Drury Goins was married August 23, 1817 to Mary Goin, according to “Grainger County, Tennessee Marriages, 1796-1850.” Edward Riggs was their bondsman. Drury Goins appeared as the head of a household in the 1830 and 1840 census returns of Grainger County. Children born to Drury Goins and Mary Goin Goins are unknown.

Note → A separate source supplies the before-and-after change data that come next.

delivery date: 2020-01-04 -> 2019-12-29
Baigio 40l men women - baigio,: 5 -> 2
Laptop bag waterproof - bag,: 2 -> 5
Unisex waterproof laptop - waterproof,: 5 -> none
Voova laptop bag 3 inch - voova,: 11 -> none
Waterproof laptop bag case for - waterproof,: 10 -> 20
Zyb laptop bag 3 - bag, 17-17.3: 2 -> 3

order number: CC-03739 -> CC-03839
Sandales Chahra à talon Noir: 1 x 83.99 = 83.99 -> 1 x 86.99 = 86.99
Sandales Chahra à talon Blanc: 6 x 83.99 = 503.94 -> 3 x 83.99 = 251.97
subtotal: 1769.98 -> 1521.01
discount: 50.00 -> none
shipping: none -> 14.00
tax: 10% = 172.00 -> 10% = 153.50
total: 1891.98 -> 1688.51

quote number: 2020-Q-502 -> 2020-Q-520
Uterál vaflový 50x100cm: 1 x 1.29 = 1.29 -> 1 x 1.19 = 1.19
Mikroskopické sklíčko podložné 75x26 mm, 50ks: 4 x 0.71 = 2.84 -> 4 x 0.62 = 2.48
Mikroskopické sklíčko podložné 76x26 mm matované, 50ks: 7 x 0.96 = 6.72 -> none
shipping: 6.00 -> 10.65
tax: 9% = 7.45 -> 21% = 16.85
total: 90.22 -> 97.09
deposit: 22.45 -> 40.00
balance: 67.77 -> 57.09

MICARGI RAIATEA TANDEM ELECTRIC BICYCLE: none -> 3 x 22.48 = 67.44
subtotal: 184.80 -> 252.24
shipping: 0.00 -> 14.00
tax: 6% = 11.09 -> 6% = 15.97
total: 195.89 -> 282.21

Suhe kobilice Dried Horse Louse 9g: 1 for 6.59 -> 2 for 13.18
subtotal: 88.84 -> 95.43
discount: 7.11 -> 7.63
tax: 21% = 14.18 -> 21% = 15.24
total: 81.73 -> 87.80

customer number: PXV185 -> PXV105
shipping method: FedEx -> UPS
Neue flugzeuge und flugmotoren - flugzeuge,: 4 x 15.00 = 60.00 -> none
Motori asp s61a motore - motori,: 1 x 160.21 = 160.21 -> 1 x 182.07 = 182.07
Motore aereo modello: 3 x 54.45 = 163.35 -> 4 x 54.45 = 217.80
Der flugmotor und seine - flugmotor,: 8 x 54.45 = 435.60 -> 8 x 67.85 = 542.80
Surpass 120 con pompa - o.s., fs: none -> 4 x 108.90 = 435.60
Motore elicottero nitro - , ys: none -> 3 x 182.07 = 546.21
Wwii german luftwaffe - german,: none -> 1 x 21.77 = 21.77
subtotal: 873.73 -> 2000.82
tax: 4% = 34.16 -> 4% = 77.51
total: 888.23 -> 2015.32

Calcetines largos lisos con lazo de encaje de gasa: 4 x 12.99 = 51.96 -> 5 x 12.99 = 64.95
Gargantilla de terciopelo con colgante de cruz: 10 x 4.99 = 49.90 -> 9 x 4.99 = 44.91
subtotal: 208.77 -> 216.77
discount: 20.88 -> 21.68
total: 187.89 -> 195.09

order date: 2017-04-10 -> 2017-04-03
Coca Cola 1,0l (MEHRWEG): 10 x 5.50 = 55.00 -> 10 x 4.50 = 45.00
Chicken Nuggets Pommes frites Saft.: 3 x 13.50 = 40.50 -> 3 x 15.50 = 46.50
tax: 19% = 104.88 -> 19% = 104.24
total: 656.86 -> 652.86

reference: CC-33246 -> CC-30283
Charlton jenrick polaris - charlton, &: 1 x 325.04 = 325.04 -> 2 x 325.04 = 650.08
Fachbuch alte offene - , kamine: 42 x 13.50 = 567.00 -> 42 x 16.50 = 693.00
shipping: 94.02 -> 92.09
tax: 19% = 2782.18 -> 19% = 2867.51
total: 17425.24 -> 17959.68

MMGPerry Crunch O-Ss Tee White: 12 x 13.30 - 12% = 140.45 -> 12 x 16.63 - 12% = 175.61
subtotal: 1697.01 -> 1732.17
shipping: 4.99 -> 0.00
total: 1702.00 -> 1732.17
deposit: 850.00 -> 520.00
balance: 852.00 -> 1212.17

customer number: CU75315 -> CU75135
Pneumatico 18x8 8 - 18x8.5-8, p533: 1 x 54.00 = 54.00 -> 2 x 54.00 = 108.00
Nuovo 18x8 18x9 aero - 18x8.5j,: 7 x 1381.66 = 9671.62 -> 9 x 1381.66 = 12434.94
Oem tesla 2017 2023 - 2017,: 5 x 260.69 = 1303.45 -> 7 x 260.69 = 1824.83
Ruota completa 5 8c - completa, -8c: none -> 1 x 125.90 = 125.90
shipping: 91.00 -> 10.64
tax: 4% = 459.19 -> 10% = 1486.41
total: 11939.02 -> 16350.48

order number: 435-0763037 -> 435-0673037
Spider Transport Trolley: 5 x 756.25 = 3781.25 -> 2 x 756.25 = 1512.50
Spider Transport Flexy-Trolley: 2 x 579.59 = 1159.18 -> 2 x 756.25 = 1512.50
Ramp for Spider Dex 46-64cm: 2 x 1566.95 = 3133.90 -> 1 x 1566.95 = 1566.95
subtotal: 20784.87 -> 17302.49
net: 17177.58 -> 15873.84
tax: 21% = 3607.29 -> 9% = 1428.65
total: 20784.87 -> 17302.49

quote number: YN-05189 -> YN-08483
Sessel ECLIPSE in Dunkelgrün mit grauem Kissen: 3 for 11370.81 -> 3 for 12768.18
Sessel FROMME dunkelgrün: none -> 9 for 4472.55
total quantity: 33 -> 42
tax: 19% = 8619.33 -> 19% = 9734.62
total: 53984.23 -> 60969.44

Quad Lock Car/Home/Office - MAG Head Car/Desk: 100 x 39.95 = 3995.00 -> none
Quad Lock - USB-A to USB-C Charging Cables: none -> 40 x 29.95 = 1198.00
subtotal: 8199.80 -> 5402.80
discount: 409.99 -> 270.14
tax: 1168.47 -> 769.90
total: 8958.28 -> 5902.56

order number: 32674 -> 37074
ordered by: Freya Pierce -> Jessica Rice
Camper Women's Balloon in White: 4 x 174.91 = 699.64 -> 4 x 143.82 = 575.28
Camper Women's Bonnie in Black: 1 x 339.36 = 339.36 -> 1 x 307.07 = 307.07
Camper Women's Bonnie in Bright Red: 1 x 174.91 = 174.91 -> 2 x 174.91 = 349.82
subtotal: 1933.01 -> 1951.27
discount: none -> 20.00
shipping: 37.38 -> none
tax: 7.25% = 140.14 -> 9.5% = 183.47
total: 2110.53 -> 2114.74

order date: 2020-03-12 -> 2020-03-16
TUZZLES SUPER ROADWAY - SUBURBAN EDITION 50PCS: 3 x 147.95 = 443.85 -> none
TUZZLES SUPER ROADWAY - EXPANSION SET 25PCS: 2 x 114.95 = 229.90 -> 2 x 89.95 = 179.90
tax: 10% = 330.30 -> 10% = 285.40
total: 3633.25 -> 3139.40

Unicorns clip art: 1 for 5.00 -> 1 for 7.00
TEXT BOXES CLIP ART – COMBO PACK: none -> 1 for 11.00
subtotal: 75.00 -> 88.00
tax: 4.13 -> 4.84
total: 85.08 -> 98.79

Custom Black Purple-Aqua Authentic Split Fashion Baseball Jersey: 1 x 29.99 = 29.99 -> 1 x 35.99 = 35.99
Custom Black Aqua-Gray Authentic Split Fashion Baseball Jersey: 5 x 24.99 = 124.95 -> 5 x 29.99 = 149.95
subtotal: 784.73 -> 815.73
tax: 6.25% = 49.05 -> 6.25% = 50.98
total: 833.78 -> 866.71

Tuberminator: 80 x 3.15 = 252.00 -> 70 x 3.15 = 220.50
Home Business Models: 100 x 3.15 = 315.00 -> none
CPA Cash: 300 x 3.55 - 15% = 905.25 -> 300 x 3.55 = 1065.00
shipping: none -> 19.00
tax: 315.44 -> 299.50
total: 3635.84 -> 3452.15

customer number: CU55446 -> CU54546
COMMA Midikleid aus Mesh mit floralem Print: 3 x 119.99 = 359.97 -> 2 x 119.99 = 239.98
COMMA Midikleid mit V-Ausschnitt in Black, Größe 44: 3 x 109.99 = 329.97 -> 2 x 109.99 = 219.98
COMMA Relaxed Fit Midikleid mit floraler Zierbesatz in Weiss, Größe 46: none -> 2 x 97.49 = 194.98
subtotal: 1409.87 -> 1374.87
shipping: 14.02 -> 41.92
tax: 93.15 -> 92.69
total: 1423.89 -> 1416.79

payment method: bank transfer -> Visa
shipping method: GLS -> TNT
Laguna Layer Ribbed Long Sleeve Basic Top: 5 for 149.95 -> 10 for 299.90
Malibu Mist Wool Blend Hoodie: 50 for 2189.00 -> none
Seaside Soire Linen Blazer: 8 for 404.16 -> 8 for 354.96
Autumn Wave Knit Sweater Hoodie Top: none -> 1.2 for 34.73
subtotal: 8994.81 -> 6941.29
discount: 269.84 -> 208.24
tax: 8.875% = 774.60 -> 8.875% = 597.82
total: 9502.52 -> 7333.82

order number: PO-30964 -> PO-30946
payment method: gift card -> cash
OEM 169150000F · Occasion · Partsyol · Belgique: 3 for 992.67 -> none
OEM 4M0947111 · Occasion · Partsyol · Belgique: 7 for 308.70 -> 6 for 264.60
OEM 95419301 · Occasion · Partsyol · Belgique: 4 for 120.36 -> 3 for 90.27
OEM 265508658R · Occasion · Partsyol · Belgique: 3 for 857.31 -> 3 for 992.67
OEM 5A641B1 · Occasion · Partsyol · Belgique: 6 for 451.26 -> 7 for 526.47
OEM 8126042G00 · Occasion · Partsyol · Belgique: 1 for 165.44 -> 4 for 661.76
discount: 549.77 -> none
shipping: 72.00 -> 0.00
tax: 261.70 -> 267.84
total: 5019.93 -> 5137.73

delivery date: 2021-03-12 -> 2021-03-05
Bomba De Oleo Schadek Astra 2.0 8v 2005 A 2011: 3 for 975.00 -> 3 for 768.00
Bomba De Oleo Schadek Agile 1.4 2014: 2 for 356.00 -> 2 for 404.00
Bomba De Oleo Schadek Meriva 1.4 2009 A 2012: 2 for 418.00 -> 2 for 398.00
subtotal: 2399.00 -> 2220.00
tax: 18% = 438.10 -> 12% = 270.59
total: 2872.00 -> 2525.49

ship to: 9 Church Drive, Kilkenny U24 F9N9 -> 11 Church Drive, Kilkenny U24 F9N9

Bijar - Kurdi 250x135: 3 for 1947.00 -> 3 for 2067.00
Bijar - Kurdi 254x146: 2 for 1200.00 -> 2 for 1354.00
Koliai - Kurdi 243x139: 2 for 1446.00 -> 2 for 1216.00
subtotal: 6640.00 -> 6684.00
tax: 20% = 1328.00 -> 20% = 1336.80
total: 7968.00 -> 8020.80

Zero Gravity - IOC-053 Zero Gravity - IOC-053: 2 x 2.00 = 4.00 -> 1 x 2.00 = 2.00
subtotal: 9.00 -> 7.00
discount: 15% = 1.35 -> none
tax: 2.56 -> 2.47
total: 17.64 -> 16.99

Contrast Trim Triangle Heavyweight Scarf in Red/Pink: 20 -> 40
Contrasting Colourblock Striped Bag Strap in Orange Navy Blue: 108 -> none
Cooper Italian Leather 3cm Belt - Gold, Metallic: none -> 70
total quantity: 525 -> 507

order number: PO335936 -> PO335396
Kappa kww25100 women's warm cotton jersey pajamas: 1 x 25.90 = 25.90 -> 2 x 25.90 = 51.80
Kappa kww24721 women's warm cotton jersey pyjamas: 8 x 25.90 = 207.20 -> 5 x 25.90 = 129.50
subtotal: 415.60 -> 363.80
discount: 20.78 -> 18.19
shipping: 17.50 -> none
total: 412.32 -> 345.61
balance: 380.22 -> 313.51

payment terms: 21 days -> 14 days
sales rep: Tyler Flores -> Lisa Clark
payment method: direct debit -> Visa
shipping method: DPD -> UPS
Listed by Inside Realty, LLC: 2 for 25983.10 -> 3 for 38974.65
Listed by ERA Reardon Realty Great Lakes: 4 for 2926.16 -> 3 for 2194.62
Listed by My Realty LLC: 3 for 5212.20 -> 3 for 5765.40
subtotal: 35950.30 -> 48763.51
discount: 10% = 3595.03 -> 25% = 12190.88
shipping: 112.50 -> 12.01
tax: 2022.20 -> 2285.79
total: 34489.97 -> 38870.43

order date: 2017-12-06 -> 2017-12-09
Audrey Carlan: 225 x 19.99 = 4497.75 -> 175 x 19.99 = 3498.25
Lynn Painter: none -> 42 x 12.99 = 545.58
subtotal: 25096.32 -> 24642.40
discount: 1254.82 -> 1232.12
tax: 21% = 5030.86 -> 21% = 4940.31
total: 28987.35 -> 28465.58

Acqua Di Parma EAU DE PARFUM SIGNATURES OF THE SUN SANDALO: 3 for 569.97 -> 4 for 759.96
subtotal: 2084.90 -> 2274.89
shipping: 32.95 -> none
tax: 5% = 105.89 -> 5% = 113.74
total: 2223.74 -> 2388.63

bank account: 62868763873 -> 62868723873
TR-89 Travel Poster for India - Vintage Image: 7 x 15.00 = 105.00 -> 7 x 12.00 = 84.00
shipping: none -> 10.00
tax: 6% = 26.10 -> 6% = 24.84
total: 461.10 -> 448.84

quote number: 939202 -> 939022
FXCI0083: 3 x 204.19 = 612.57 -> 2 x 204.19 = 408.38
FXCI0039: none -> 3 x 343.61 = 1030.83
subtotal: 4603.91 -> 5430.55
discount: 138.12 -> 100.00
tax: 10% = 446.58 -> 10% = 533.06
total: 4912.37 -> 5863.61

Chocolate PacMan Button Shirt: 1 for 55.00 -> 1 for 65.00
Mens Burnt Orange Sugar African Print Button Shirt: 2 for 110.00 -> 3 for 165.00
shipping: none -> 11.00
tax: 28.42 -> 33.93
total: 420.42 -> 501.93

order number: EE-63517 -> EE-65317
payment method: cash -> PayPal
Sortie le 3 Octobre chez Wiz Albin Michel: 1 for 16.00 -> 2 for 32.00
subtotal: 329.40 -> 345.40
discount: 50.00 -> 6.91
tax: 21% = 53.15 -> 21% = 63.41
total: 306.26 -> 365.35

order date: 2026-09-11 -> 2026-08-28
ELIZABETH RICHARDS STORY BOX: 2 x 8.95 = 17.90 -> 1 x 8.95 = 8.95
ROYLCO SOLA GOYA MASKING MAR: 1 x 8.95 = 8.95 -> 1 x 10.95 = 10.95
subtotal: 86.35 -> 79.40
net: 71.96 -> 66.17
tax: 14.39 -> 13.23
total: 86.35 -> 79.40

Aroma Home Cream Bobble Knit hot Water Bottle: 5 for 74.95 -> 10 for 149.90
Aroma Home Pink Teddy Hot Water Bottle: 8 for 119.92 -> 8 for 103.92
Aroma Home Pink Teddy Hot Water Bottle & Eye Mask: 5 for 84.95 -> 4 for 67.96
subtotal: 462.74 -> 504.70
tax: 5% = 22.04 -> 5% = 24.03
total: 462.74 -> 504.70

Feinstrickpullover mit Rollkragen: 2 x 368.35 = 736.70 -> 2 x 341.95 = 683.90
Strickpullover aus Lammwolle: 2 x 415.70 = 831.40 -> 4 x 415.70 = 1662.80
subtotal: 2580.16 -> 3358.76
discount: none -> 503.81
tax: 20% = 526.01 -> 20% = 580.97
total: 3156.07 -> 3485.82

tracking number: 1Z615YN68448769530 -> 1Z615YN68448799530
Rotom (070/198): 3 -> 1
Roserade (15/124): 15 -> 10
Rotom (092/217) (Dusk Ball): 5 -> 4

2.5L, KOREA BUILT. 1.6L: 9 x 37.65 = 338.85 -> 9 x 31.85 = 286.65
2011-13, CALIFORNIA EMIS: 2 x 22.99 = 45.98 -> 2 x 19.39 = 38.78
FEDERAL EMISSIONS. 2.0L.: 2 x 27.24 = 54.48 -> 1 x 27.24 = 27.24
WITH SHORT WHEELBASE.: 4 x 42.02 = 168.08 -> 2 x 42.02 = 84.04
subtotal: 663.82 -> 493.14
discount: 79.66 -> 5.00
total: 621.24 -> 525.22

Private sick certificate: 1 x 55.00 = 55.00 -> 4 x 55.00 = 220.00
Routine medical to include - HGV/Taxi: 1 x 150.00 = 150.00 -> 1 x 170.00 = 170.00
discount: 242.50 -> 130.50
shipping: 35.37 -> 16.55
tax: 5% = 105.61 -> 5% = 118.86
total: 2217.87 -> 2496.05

Gabriel Goins was born in Virginia in 1810. He was married about 1840, wife’s name, Betsy, she was born in Virginia in 1816. The household of Gabriel Goins, an illiterate laborer was enumerated as No. 186-190, Civil District 2, in the census of the 1850 of Grainger County:
“Goins, Gabriel 40, born in VA, laborer, illiterate
Betsy 34, born in Virginia
Mahaly E. 12, born in Tennessee
Andrew 10, born in Tennessee
William R. 8, born in Tennessee”
Granville Goins was born in Grainger County about 1810, according to the affidavit of Matilda Goins of Dayton, Tennessee in the Court of Claims June 24, 1908. He was married about 1833, wife’s name Mary “Polly.” By 1837 they were located in Hamilton County, Tennessee
Granville Goins was enumerated as the head of a household No. 1339 in the 1850 census of Hamilton County. The family was recorded October 21, 1850 as:
“Goins, Granvill 40, farmer, born in Tennessee
Mary 33, born in Tennessee
Mahaley 18, born in Tennessee
Rachel 14, born in Tennessee
Noah 12, born in Tennessee
Roland 10, born in Tennessee
Dopson 8, born in Tennessee
James 6, born in Tennessee
Nancy 4, born in Tennessee
William 8/12, born in Tennessee”
Adjoining the household of Granville Goins was that of Nancy Goins. The household, No. 1340, was recorded on Page 925 as:
“Goins, Nancy 45, born in Tennessee
Elizabeth 29, born in Tennessee
Fanney 10, born in Tennessee”
“Granville and Polly Goins” were mentioned in an affidavit signed in 1908 by J. P. Talley of Chattanooga, according to “Cherokee by Blood: Records of Eastern Cherokee Ancestry in the U. S. Court of Claims, 1906-1910” by Jerry Wright Jordon.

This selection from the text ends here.